Yeni yılın ilk haftasında sosyal medyaya düştü bir haber: “Rusya Federasyonu'nun Buryatia Cumhuriyeti'nde, sokak köpeklerinin belli şartlarda uyutulmasına izin veren bir yasanın kabul edilmesinin ardından aktivistler, köpekleri başka bölgelere taşımaya başladı.” “Moscow Times'a konuşan hayvan hakları aktivisti Nargiza Muminova, en az 600 köpeği Buryatia'dan tahliye ettiklerini, ancak yüzlercesinin hala uyutulma riskiyle karşı karşıya kalmamak için taşınması gerektiğini ifade etti” diye  devam ediyor haber.
     Rusya Devlet Başkanı Vladimir Putin, geçen sene, Rusya'nın bölgelerine sokak hayvanları konusunda ne yapacaklarını kendilerinin belirlemesi için yetki veren yasayı imzalamış, buna göre yasa kapsamında bölge yönetimlerinin tercih ettikleri takdirde hayvanları uyutmasına da izin verilmiş..
     Rusların, o en derin ekonomik kriz dönemlerinde bile sahip oldukları evcillerine, özellikle de köpeklerine nasıl sıkı sıkıya bağlı olduklarını hayranlıkla takip eden birisi olarak bu haberler doğrusu beni derinden hayal kırıklığına uğrattı, üzdü. 
     Kasım ayında Buryatia parlamentosunun geçirdiği yasaya göre, sokakta bulunan köpekler, yerel yetkililerce belirlenen süre boyunca barınaklarda tutuluyor.

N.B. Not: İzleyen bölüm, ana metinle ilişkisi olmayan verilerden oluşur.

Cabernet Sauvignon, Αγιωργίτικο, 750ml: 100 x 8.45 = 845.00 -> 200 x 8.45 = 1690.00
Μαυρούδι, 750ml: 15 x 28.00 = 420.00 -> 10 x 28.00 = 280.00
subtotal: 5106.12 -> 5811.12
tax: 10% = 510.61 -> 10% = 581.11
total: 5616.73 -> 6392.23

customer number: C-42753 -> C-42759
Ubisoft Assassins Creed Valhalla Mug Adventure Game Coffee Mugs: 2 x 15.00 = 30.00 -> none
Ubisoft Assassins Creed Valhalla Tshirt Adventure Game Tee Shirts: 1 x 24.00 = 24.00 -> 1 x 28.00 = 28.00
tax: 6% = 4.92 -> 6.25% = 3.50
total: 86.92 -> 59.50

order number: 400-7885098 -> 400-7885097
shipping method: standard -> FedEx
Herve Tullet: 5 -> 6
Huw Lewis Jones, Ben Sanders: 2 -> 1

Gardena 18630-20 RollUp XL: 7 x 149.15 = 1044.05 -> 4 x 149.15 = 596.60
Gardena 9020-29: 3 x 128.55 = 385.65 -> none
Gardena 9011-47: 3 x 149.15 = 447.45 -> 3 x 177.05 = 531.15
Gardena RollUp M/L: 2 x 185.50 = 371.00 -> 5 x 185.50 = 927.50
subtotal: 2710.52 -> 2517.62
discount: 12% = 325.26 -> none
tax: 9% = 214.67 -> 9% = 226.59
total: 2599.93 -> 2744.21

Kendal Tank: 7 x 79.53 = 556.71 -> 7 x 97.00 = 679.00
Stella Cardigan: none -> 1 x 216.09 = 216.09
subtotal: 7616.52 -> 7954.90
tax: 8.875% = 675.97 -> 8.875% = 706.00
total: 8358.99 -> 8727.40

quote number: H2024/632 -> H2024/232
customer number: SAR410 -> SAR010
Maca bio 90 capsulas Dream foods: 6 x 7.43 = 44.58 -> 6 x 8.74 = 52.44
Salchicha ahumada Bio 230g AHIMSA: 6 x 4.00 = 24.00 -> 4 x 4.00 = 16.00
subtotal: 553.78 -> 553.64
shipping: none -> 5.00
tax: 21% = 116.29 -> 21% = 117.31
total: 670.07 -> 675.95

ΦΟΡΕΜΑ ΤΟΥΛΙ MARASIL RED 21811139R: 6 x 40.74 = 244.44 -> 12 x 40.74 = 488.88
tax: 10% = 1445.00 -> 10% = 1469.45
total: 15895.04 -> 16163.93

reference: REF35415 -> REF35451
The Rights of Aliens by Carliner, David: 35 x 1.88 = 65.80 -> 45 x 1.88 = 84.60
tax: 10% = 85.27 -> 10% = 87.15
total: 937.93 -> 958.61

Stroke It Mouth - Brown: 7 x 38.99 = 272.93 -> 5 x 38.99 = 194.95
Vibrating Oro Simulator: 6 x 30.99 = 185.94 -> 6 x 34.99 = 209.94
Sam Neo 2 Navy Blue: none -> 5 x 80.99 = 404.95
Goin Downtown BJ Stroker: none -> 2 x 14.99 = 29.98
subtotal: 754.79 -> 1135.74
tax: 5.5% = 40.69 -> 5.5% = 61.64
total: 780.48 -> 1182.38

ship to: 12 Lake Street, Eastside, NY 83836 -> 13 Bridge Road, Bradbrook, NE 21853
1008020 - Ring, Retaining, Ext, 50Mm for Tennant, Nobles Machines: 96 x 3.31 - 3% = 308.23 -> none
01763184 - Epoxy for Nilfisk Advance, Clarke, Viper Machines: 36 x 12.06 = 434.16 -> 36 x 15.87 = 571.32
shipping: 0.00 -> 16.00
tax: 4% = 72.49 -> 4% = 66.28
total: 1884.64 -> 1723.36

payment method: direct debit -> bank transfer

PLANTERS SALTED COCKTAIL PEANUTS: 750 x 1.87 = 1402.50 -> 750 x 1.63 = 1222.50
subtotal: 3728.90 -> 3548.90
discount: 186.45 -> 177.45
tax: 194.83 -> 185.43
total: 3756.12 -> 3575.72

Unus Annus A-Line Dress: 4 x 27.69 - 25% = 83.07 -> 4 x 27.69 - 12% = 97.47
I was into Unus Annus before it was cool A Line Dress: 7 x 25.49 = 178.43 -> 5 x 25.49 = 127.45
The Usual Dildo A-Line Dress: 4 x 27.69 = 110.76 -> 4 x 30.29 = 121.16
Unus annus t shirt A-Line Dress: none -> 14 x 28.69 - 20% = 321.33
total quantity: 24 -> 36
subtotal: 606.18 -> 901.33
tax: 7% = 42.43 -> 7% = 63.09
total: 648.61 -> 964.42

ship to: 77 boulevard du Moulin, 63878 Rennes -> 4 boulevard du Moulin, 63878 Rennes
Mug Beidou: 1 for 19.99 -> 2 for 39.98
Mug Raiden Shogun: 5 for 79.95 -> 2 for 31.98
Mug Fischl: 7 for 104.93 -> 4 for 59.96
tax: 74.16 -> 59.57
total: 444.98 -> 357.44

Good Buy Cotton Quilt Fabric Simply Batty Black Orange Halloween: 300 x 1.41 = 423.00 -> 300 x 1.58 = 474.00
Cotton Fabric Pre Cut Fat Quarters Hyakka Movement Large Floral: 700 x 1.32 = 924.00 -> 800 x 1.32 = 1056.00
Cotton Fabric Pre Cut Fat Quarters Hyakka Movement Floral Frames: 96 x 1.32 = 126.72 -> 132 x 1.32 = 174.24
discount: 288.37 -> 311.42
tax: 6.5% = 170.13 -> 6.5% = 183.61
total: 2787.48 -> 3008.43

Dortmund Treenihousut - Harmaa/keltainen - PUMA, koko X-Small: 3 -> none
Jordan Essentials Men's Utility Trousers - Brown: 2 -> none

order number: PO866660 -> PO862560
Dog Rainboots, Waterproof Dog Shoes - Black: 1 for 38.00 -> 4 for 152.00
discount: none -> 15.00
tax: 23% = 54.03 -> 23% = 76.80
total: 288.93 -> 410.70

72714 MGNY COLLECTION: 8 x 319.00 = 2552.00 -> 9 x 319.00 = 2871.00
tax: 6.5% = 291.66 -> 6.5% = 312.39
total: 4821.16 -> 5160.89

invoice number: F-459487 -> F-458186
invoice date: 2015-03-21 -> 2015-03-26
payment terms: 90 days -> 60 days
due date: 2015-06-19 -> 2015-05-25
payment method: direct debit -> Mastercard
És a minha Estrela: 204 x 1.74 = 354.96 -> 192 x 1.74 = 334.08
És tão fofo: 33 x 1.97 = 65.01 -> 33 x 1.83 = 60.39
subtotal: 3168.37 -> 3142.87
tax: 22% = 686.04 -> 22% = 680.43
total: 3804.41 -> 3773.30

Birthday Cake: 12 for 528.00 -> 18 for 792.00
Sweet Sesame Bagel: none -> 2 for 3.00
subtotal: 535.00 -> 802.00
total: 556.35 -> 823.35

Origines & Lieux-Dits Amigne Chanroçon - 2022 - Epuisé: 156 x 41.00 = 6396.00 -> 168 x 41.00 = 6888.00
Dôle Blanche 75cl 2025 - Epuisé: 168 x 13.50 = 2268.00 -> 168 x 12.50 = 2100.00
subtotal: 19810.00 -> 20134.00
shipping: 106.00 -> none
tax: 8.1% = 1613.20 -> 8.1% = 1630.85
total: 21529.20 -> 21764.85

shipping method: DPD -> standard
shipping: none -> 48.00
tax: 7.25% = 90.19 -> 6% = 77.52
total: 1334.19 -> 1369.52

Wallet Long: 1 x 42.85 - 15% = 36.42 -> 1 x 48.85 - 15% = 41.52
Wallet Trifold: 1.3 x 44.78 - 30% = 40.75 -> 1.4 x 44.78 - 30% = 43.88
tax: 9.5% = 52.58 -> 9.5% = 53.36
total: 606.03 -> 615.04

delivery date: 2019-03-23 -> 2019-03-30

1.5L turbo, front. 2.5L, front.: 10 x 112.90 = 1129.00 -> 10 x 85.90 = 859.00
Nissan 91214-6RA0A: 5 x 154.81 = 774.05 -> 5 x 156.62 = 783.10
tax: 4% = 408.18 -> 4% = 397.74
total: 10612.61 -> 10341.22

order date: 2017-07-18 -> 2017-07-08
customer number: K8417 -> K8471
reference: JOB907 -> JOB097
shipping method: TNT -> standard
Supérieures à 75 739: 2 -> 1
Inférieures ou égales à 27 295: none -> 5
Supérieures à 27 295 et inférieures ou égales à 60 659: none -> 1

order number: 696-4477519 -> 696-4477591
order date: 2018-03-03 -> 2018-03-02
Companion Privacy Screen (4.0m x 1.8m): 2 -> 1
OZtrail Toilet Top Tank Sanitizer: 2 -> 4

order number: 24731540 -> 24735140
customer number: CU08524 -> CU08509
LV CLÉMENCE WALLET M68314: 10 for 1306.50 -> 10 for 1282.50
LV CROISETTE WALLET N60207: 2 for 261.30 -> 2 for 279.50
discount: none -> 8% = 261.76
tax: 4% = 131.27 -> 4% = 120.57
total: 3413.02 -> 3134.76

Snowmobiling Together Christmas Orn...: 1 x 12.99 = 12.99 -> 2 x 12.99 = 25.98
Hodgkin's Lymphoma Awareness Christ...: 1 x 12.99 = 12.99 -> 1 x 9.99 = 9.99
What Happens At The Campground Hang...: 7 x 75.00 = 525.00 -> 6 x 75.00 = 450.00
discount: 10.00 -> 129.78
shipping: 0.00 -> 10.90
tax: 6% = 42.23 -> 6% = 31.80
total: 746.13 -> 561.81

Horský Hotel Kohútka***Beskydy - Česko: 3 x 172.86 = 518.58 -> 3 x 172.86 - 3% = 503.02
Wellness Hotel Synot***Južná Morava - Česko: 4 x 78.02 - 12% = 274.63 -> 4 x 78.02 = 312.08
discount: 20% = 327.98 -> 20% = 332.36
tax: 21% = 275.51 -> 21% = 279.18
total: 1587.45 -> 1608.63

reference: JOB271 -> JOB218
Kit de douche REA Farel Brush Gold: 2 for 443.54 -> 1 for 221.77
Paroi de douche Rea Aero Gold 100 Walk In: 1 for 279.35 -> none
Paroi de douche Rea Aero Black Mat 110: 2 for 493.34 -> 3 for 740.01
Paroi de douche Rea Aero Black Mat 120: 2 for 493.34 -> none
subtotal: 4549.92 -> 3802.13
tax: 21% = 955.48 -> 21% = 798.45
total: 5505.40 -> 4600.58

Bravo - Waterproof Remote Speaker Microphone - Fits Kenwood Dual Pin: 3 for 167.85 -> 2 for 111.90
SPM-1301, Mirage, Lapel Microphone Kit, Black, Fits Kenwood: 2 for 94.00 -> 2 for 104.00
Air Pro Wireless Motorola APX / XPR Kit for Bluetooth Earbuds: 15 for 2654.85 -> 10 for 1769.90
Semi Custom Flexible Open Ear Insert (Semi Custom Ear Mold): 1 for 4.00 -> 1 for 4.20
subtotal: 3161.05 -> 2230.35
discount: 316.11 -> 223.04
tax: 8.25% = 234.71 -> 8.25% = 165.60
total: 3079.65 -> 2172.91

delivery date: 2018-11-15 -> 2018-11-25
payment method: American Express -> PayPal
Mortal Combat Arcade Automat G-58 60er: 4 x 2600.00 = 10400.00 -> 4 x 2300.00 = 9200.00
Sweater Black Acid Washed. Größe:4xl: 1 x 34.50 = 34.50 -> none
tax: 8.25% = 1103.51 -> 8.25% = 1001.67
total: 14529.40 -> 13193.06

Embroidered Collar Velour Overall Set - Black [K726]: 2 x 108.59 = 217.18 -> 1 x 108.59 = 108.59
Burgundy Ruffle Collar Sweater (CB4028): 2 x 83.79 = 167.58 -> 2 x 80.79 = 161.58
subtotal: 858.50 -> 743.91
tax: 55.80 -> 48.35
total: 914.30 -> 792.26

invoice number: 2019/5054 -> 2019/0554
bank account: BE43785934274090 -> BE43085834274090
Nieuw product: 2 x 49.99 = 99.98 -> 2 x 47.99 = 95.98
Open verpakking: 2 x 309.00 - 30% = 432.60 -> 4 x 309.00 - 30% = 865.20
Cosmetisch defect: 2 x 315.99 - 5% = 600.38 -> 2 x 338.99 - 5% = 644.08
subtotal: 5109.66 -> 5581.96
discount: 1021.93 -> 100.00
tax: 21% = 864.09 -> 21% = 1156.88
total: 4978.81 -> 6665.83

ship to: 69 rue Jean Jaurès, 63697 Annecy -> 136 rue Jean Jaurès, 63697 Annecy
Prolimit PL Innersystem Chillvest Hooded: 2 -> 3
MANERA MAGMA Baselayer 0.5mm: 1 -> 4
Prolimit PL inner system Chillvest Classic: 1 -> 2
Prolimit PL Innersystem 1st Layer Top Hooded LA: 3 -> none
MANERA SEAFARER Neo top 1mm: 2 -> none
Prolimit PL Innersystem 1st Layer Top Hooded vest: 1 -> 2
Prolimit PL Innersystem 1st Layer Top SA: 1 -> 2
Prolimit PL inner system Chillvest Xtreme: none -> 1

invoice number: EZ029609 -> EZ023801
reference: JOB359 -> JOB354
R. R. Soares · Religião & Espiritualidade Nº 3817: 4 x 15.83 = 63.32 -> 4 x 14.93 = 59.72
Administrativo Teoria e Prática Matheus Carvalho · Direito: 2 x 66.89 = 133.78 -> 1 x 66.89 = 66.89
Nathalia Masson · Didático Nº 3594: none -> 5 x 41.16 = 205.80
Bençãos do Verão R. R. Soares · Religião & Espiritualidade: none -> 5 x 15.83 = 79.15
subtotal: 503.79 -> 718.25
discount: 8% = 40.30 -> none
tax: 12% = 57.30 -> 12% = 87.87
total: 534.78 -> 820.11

Eğer köpekler belirlenen süre boyunca sahiplenilmez veya sahipleri tarafından evden kaçtığı bildirilen bir köpek olduğu tespit edilmezse uyutuluyorlarmış.
     Avrupa’da ve Amerika’da buna benzer uygulamalar var edindiğimiz bilgilere göre, şimdi Rusya da onlara özenmiş demek ki. Acı ve bir o kadar da üzücü, düşündürücü.
     Uzunca bir süredir ülkemizde de artan sahipsiz canlarla ilgili şikayetler sonunda, devletin en üst kademesinden, “sokaklarda başıboş köpek olmaz, bunlar toplanıp barınaklarda yaşam alanlarına alınmalı” görüşü paylaşılmıştı. Ama bu bağlamda henüz bir yasa çıkarılmış değil, sanki can korumacıların tepkisini almamak için yerel seçim sonrası bekleniyor.
     Söyleyebileceğim tek şey; sakın ola ki bizi bu hallere düşürmeyin, Türk’lerin merhameti, duyarlılığı dünyaya örnek olmalı, biz onlara değil onlar bize uymalı, gıpta etmeli. Popülasyonun azaltılması için devletin ilgili kadroları, bütçesi, sivil inisiyatifin de desteğiyle masum canların hizmetine sokulmalı. İnsan olana da yakışan bu değil mi?